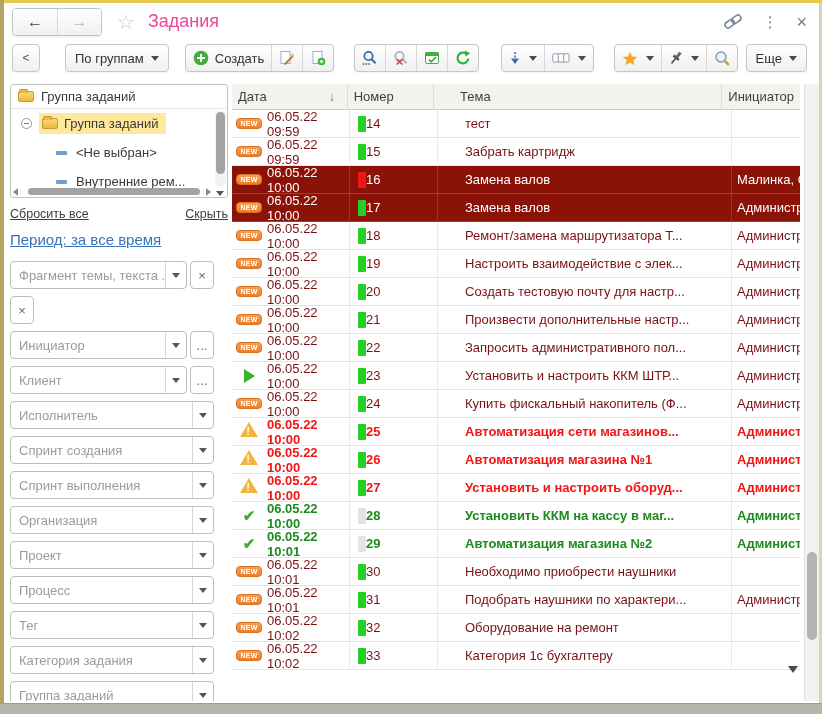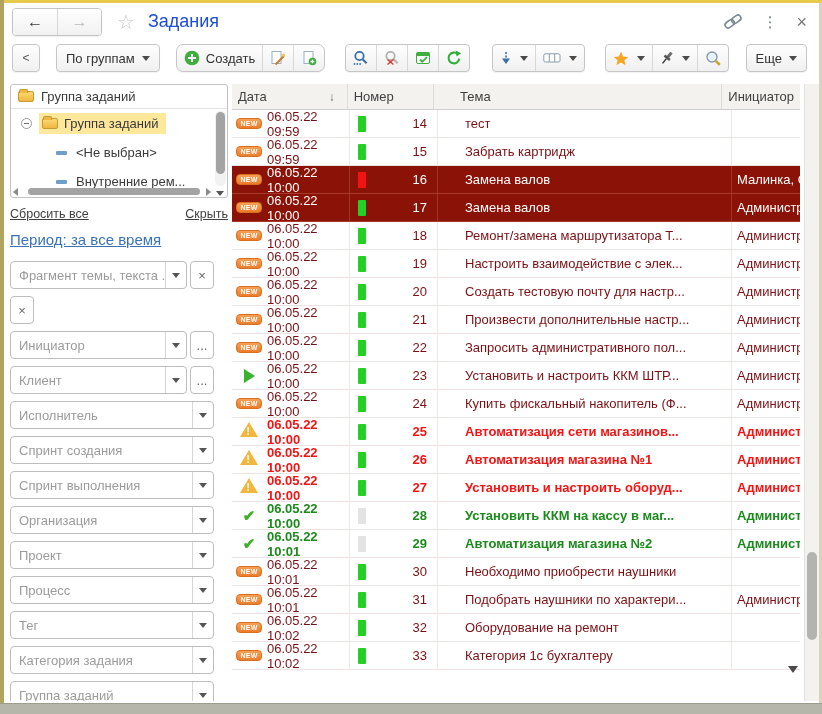--- a/index.html
+++ b/index.html
@@ -22,7 +22,7 @@
   .navbtn.back { color:#3c3c3c; }
   .navbtn.fwd  { color:#b9b9b9; }
   .title-star { margin-left:15px; font-size:20px; color:#c9c9c9; line-height:1; }
-  .page-title { margin-left:13px; font-size:18px; color:#1d4ed8; }
+  .page-title { margin-left:13px; font-size:18px; color:#ec4899; }
   .title-right { margin-left:auto; display:flex; align-items:center; gap:19px; }
   .chain-ic { transform:rotate(-35deg); display:inline-block; }
   .kebab { font-size:15px; color:#6a7886; letter-spacing:0; }

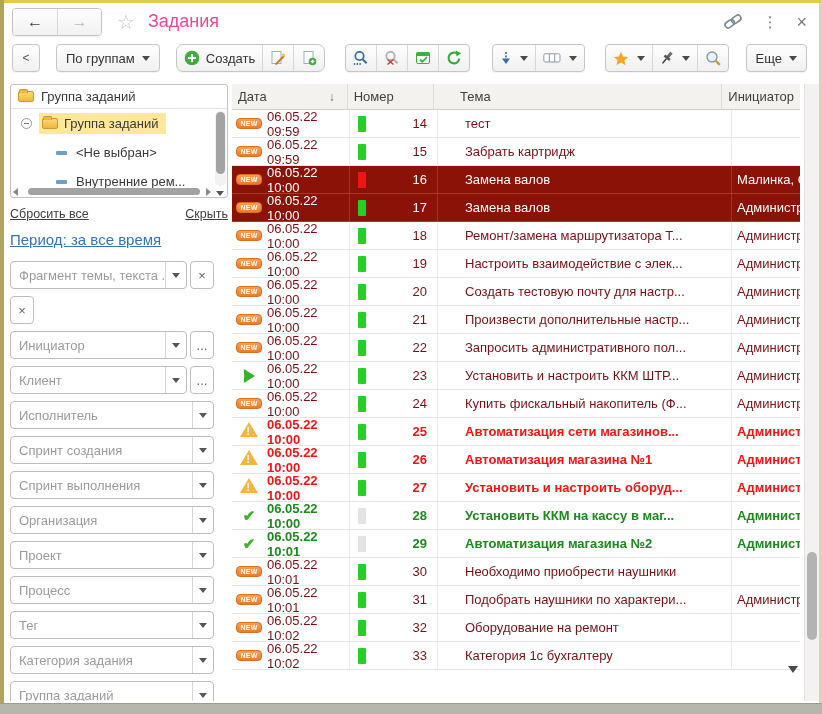--- a/index.html
+++ b/index.html
@@ -38,7 +38,7 @@
   .seg + .seg { border-left:1px solid #d7d7d7; }
   .caret { width:0; height:0; border-left:4px solid transparent; border-right:4px solid transparent; border-top:5px solid #4a4a4a; display:inline-block; margin-left:7px; }
   .seg .caret { margin-left:2px; }
-  .ml8{margin-left:16px;} .ml16{margin-left:16px;border-radius:7px;} .ml20{margin-left:20px;} .ml22{margin-left:22px;}
+  .ml8{margin-left:25px;} .ml16{margin-left:16px;border-radius:7px;} .ml20{margin-left:20px;} .ml22{margin-left:22px;}
   .spacer { flex:1; }
 
   

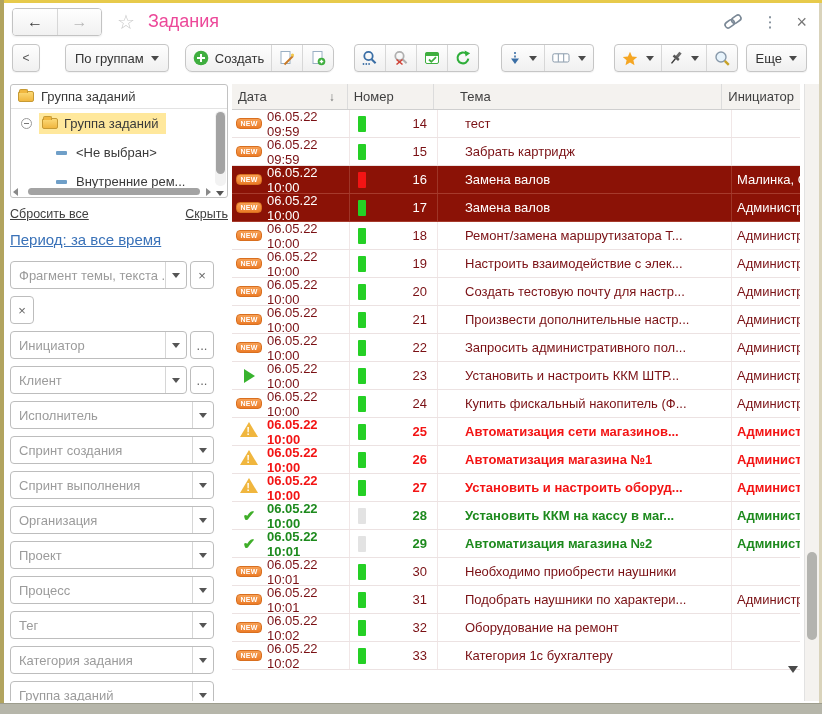--- a/index.html
+++ b/index.html
@@ -38,7 +38,7 @@
   .seg + .seg { border-left:1px solid #d7d7d7; }
   .caret { width:0; height:0; border-left:4px solid transparent; border-right:4px solid transparent; border-top:5px solid #4a4a4a; display:inline-block; margin-left:7px; }
   .seg .caret { margin-left:2px; }
-  .ml8{margin-left:25px;} .ml16{margin-left:16px;border-radius:7px;} .ml20{margin-left:20px;} .ml22{margin-left:22px;}
+  .ml8{margin-left:25px;} .ml16{margin-left:16px;} .ml20{margin-left:20px;} .ml22{margin-left:22px;}
   .spacer { flex:1; }
 
   

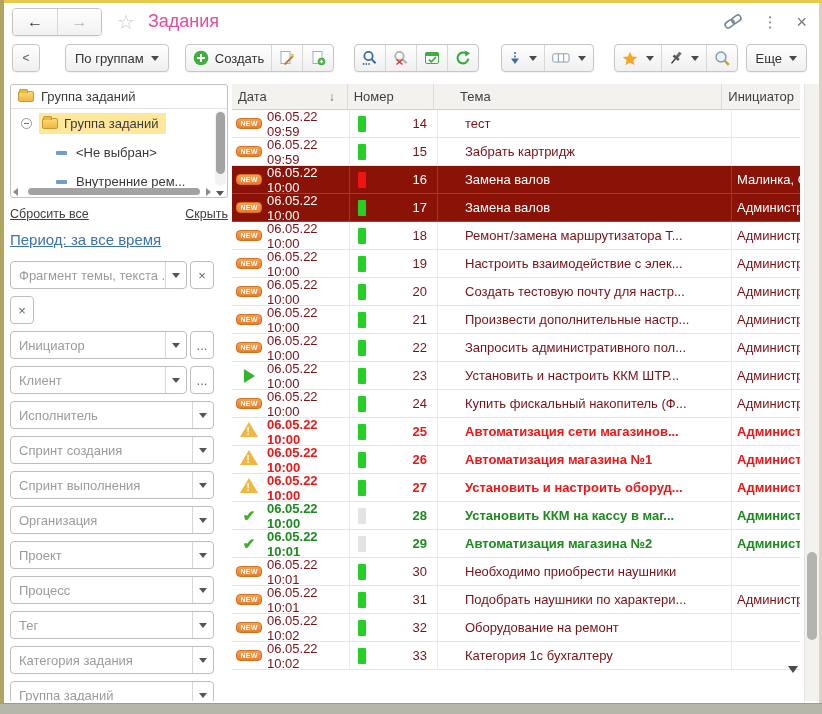--- a/index.html
+++ b/index.html
@@ -97,7 +97,7 @@
   .ic-check { color:#3fae29; font-size:15px; font-weight:bold; }
   .bar { width:8px; height:16px; margin-left:8px; border-radius:1px; flex:none; }
   .bar-green { background:#25d025; } .bar-red { background:#f21414; } .bar-gray { background:#e3e3e3; }
-  .num { flex:1; text-align:right; }
+  .num { flex:1; }
   .more-marker { position:absolute; right:2px; bottom:24px; width:0; height:0; border-left:5px solid transparent; border-right:5px solid transparent; border-top:7px solid #4a4a4a; }
   .vscroll { position:absolute; right:3px; top:84px; width:15px; bottom:13px; background:#f4f2ef; border-left:1px solid #e2e2e2; }
   .vthumb { position:absolute; left:2px; right:2px; top:468px; height:88px; background:#b3b3af; border-radius:6px; }

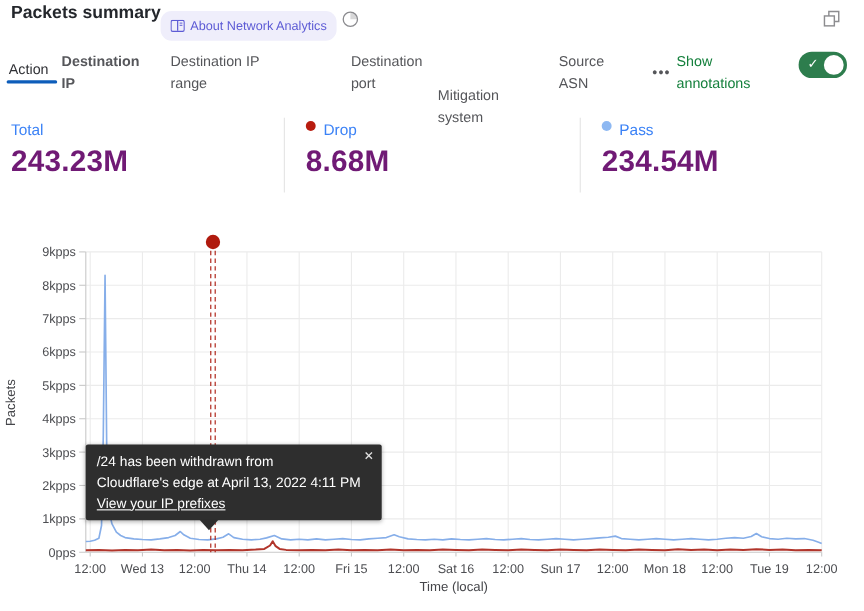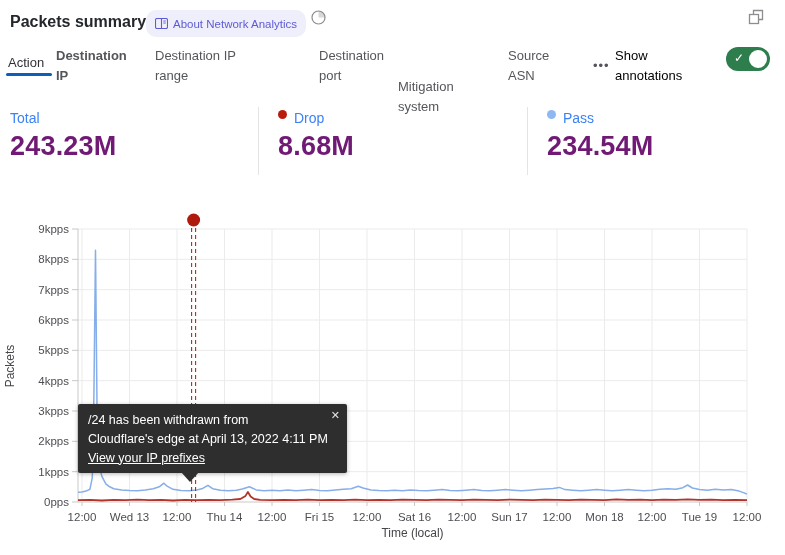--- a/index.html
+++ b/index.html
@@ -8,7 +8,7 @@
   #canvas { position:relative; width:785px; height:555px; background:#fff; overflow:hidden; }
 
   
-  .title { position:absolute; left:10px; top:13px; font-size:16px; font-weight:700; color:#24272c; }
+  .title { position:absolute; left:10px; top:3px; font-size:16px; font-weight:700; color:#24272c; }
   .badge { position:absolute; left:146px; top:10px; height:27px; display:flex; align-items:center; gap:5px;
            background:#efeefb; border-radius:10px; padding:12px 9px; color:#5d5bd5; font-size:11.5px; cursor:pointer; }
   .pie-icon { position:absolute; left:311px; top:10px; cursor:pointer; }

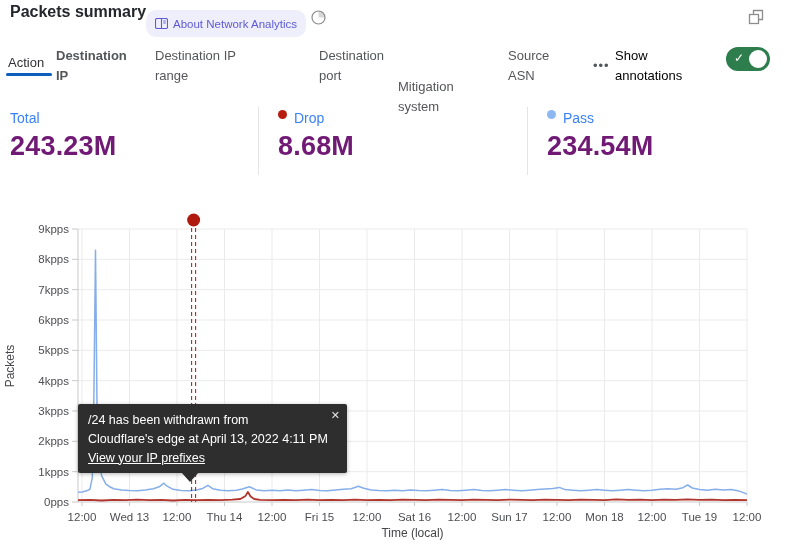--- a/index.html
+++ b/index.html
@@ -24,7 +24,7 @@
   .tab-mitig     { left:398px; width:80px;margin-top:31px; }
   .tab-srcasn    { left:508px; width:60px; }
   .more-dots { position:absolute; left:593px; top:58px; font-size:13px; letter-spacing:1px; color:#55565a; cursor:pointer; }
-  .show-ann { position:absolute; left:615px; top:46px; width:92px; font-size:13px; line-height:20px; color:#000000; }
+  .show-ann { position:absolute; left:615px; top:46px; width:92px; font-size:13px; line-height:20px; color:#15803d; }
   .toggle { position:absolute; left:726px; top:47px; width:44px; height:24px; border-radius:12px; background:#2d7d4d; cursor:pointer; }
   .toggle .knob { position:absolute; right:3px; top:3px; width:18px; height:18px; border-radius:50%; background:#fff; }
   .toggle .check { position:absolute; left:8px; top:4px; color:#fff; font-size:12px; }

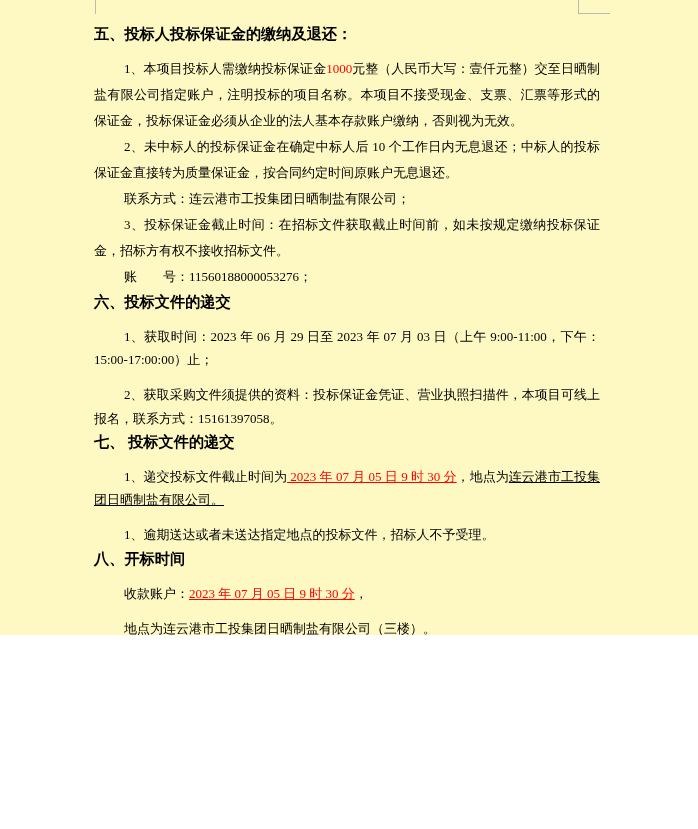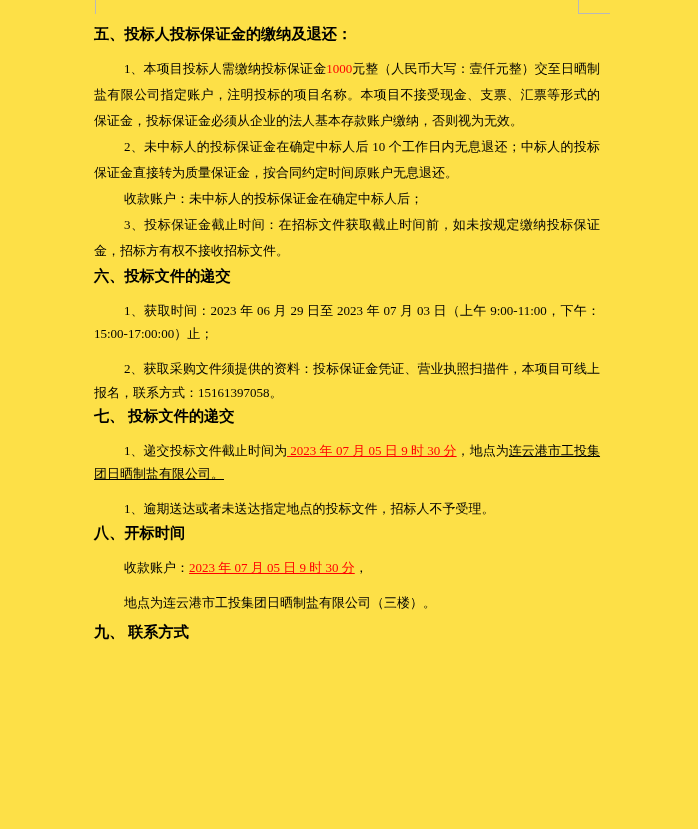--- a/index.html
+++ b/index.html
@@ -13,8 +13,8 @@
   .page {
     position: relative;
     width: 698px;
-    height: 829px;
-    background: #fde047;
+    height: 635px;
+    background: #fef9c3;
     overflow: hidden;
   }
   

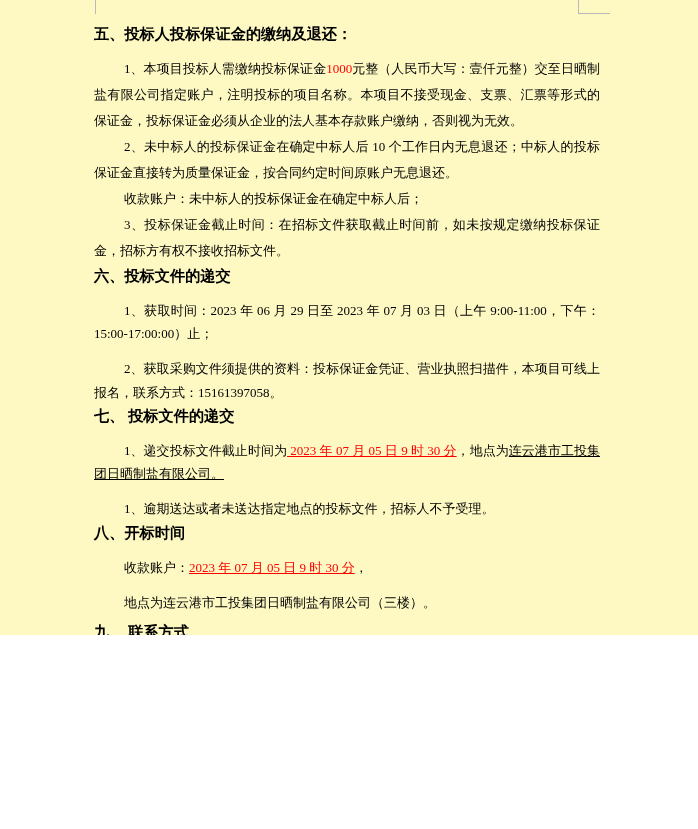--- a/index.html
+++ b/index.html
@@ -109,7 +109,7 @@
 
       <p class="p-line p-indent">2、未中标人的投标保证金在确定中标人后 10 个工作日内无息退还；中标人的投标保证金直接转为质量保证金，按合同约定时间原账户无息退还。</p>
 
-      <p class="p-line p-indent">收款账户：未中标人的投标保证金在确定中标人后；</p>
+      <p class="p-line p-indent">联系方式：连云港市工投集团日晒制盐有限公司；</p>
 
       <p class="p-line p-indent">3、投标保证金截止时间：在招标文件获取截止时间前，如未按规定缴纳投标保证金，招标方有权不接收招标文件。</p>
 

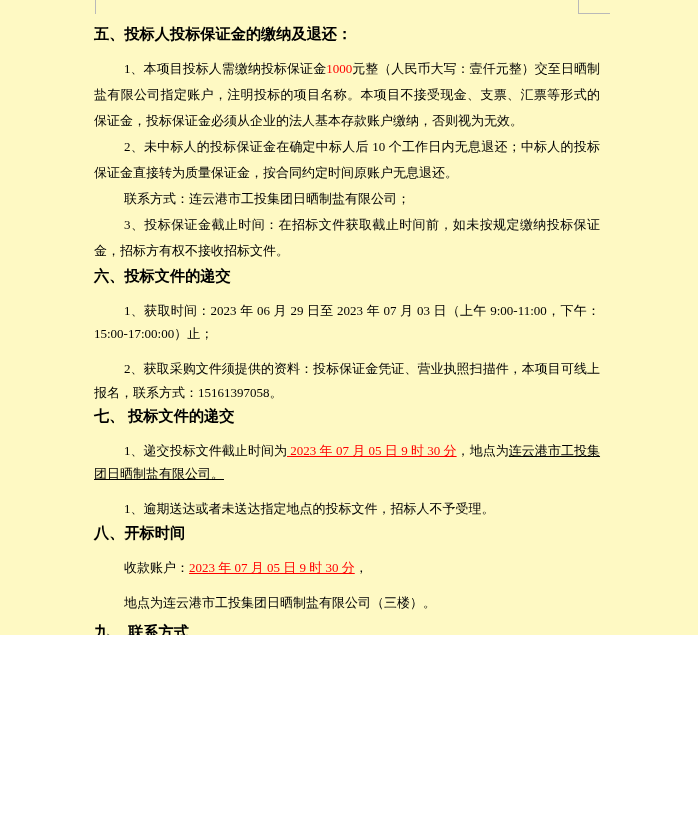--- a/index.html
+++ b/index.html
@@ -114,6 +114,7 @@
       <p class="p-line p-indent">3、投标保证金截止时间：在招标文件获取截止时间前，如未按规定缴纳投标保证金，招标方有权不接收招标文件。</p>
 
 
+      <p class="p-line p-indent">账　　号：11560188000053276；</p>
     </div>
 
     <div class="block sec6">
====
Each line from the one that holds "position:absolute; left:726px; top:47px;" through the final line of the data must be retyped exactly; the pictures must not appear.

◆ ANSWER ◆
   .toggle { position:absolute; left:726px; top:47px; width:44px; height:24px; border-radius:12px; background:#2d7d4d; cursor:pointer; }
   .toggle .knob { position:absolute; right:3px; top:3px; width:18px; height:18px; border-radius:50%; background:#fff; }
   .toggle .check { position:absolute; left:8px; top:4px; color:#fff; font-size:12px; }

--- a/index.html
+++ b/index.html
@@ -13,8 +13,8 @@
   .page {
     position: relative;
     width: 698px;
-    height: 829px;
-    background: #fde047;
+    height: 635px;
+    background: #fef9c3;
     overflow: hidden;
   }
   

--- a/index.html
+++ b/index.html
@@ -109,7 +109,7 @@
 
       <p class="p-line p-indent">2、未中标人的投标保证金在确定中标人后 10 个工作日内无息退还；中标人的投标保证金直接转为质量保证金，按合同约定时间原账户无息退还。</p>
 
-      <p class="p-line p-indent">收款账户：未中标人的投标保证金在确定中标人后；</p>
+      <p class="p-line p-indent">联系方式：连云港市工投集团日晒制盐有限公司；</p>
 
       <p class="p-line p-indent">3、投标保证金截止时间：在招标文件获取截止时间前，如未按规定缴纳投标保证金，招标方有权不接收招标文件。</p>
 

--- a/index.html
+++ b/index.html
@@ -114,6 +114,7 @@
       <p class="p-line p-indent">3、投标保证金截止时间：在招标文件获取截止时间前，如未按规定缴纳投标保证金，招标方有权不接收招标文件。</p>
 
 
+      <p class="p-line p-indent">账　　号：11560188000053276；</p>
     </div>
 
     <div class="block sec6">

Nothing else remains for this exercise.